If you don’t already know, “Cream was the club that turned a dusty warehouse into the country’s most popular dance-floor, that got people to queue through Liverpool’s streets hour after hour and inspired students to apply to the city’s universities in their droves. Cream then staged its first event in Ibiza in 1994 and continues to host one of the biggest club nights on the island at Amnesia, and has become the longest running UK Club night to stage events on the party isle. With Ibiza’s cosmopolitan crowd the Cream story soon began to spread around the world and the company was soon organising events in places as varied as Buenos Aires to Moscow. The company now stages over 100 events annually and its international activity has gone on to become one of the company’s greatest achievements.” Emma Johnson

It has booked stars like Kylie Minogue, made household names out of men who played other people’s records and the lovely logo is recognised the world over.

The creative genius behind the Cream logo and branding was Rob Petrie. Here is a fascinating quote from the man himself:

“In 1993 I was a designer at Farrow when we were commissioned by Darren Hughes and James Barton the founders of Cream to design a logo for them. The brief was pretty loose but I remember Darren saying something like making it look ‘ classic like the Nike logo’. The early logo ideas were very much coming from the influence of Japanese car manufacturers logos – Toyota and Mitsubishi, where the logo is constructed of three interlocking elements that create the unified whole. As I then started using drop shapes referencing the actual name I was also trying to create something that was more organic yet had a subtle timeless strength to it, the Yin Yang symbol being an unlikely inspiration. When the final logo design revealed itself it was pretty obvious it was going to be the one that was chosen.
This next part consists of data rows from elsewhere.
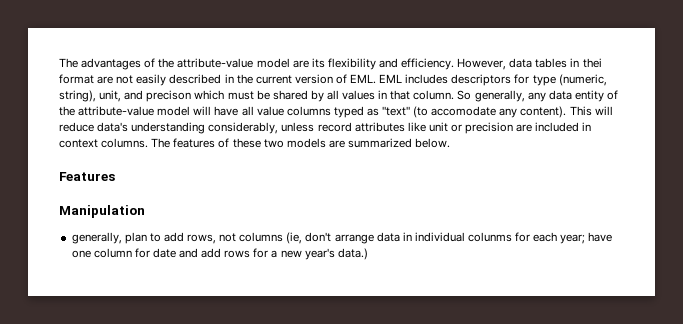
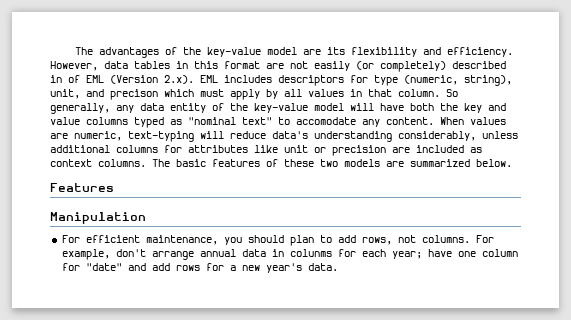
[177,58,254,68] attribute-value -> [206,47,261,57] key-value
[582,58,602,68] thei -> [194,61,218,69] this
[169,74,377,84] described in the current version of EML. -> [356,61,506,72] [50,75,194,84] (or completely) described in of EML (Version 2.x).
[256,90,308,100] be shared -> [230,89,260,100] apply
[78,106,155,116] attribute-value -> [254,103,308,113] key-value
[241,106,592,118] all value columns typed as "text" (to accomodate any content). This -> [410,103,506,113] [50,117,506,128] [50,131,194,142] both the key and value columns typed as "nominal text" to accomodate any content. When values are numeric, text-typing
[317,122,352,132] record -> [50,145,182,153] additional columns for
[582,122,592,131] in -> [470,147,482,153] as
(171, 143) none -> [176,159,206,167] basic
[71,232,122,244] generally, -> [61,235,284,245] For efficient maintenance, you should
[239,232,303,244] columns (ie, -> [421,235,494,243] [61,249,110,260] columns. For example,
(374, 239) none -> [199,249,236,257] annual
[414,232,465,242] individual -> (284, 253) none
[152,248,176,258] date -> [85,263,122,271] "date"
[337,248,368,260] data.) -> [307,263,338,271] data.

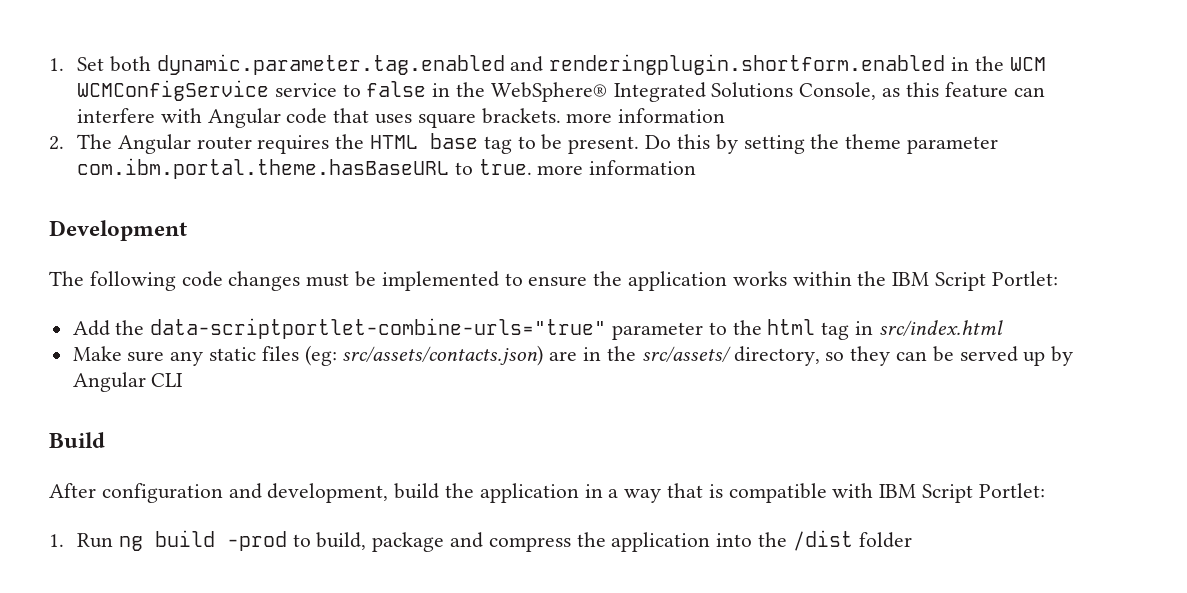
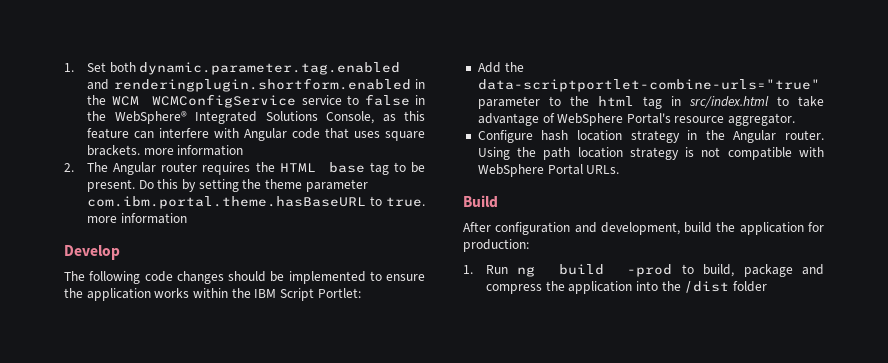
[49,220,187,241] Development -> [64,245,120,260] Develop
[306,273,350,287] must -> [228,271,266,282] should
[72,345,1074,366] [72,372,184,392] // Make sure any static files (eg: src/assets/contacts.json) are in the src/assets/ directory, so they can be served up by Angular CLI -> [776,96,824,107] [477,113,796,126] [477,130,824,143] [477,147,824,160] [477,164,620,177] to take advantage of WebSphere Portal's resource aggregator. // Configure hash location strategy in the Angular router. Using the path location strategy is not compatible with WebSphere Portal URLs.
[584,483,1045,503] in a way that is compatible with IBM Script Portlet: -> [808,222,824,232] [463,239,529,252] for production:

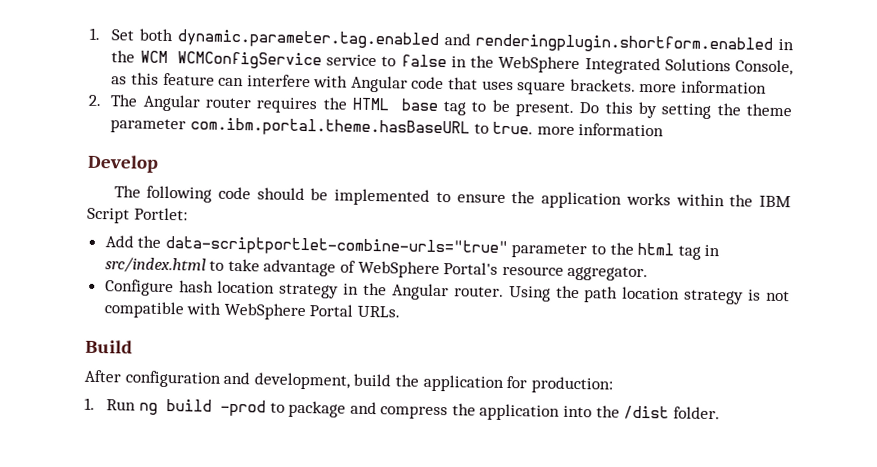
[114,111,187,124] WebSphere® -> [498,55,581,74] WebSphere
[176,271,224,284] changes -> (251, 193) none
[703,264,735,277] build, -> (285, 407) none
[732,281,767,292] folder -> [672,406,720,420] folder.

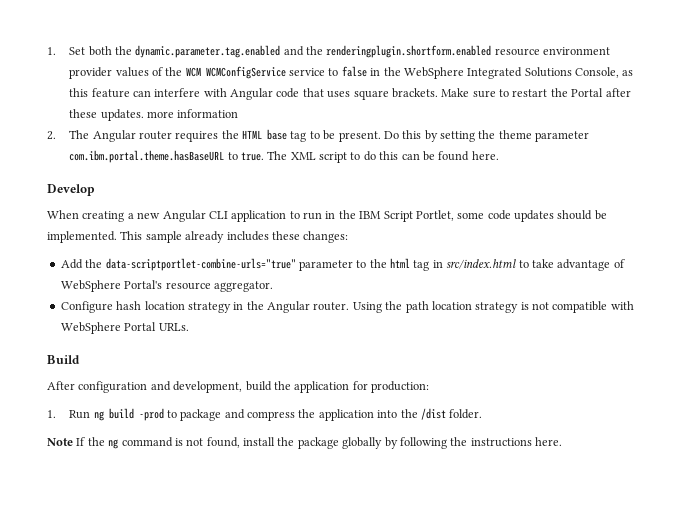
(174, 35) none -> [114,46,132,55] the
[475,33,794,54] renderingplugin.shortform.enabled in -> [306,45,611,58] [69,67,163,79] the renderingplugin.shortform.enabled resource environment provider values of
(636, 85) none -> [441,88,631,98] [69,109,144,121] Make sure to restart the Portal after these updates.
[536,123,665,137] [87,154,159,173] [113,185,792,209] [87,207,188,224] more information // Develop // The following code should be implemented to ensure the application works within the IBM Script Portlet: -> [267,151,499,163] [47,184,95,196] [47,210,607,222] [47,231,349,243] The XML script to do this can be found here. // Develop // When creating a new Angular CLI application to run in the IBM Script Portlet, some code updates should be implemented. This sample already includes these changes:
(720, 413) none -> [47,437,562,449] // Note If the ng command is not found, install the package globally by following the instructions here.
After featuring it on full page ads in pages of The Face, Ministry and Mixmag magazines it then featured on it’s first CD sleeve ‘Cream Live’ – which was produced in five different colours of rubber. At this point I saw what was for me the most memorable incarnation of it as a 10cm high tattoo on a sweaty clubber on the dancefloor at Cream. Not sure how he’ll explain that one to the grand kids.

In 1995 myself and fellow designer Phil Sims set up Dolphin Design as Mark (Farrow) left to form Farrow Design as we now know it. We continued with the Cream ads giving life to the logo and showing it’s versatility by having it photographed made out of chrome, made into a snow dome, made of flowers, made into a leather chair etc. Around about this time we were quite often approached with the brief of ‘can you give us something like the Cream logo you did?’

We also started creating the ads and sleeves for Renaissance nightclub, a competitor to Cream, featuring a whole range of natural objects – eggs, butterflies, flowers and leaves. Probably the most memorable campaign was the sleeves and posters was for The Mix Collection 4 which featured 3 different coloured leaves.” Rob Petrie

The beauty of such a simple but distinctive marque is that it is extremely versatile. So versatile in fact, Cream have used the logo in one form or another in most of their marketing materials for the last 20 years. The logo has metamorphosed from leather chairs, to futuristic 3D graphics. From tattoos to teeth braces. In whatever guise it appears the marque is always instantly recognisable.

As you may have gathered I was bang into dance music and often frequented Cream back in its hey day in the mid 90’s. So for a design student into the scene, the Cream branding and in particular the legendary Cream and Renaissance flyers were a huge inspiration for me and helped to mould my own design style.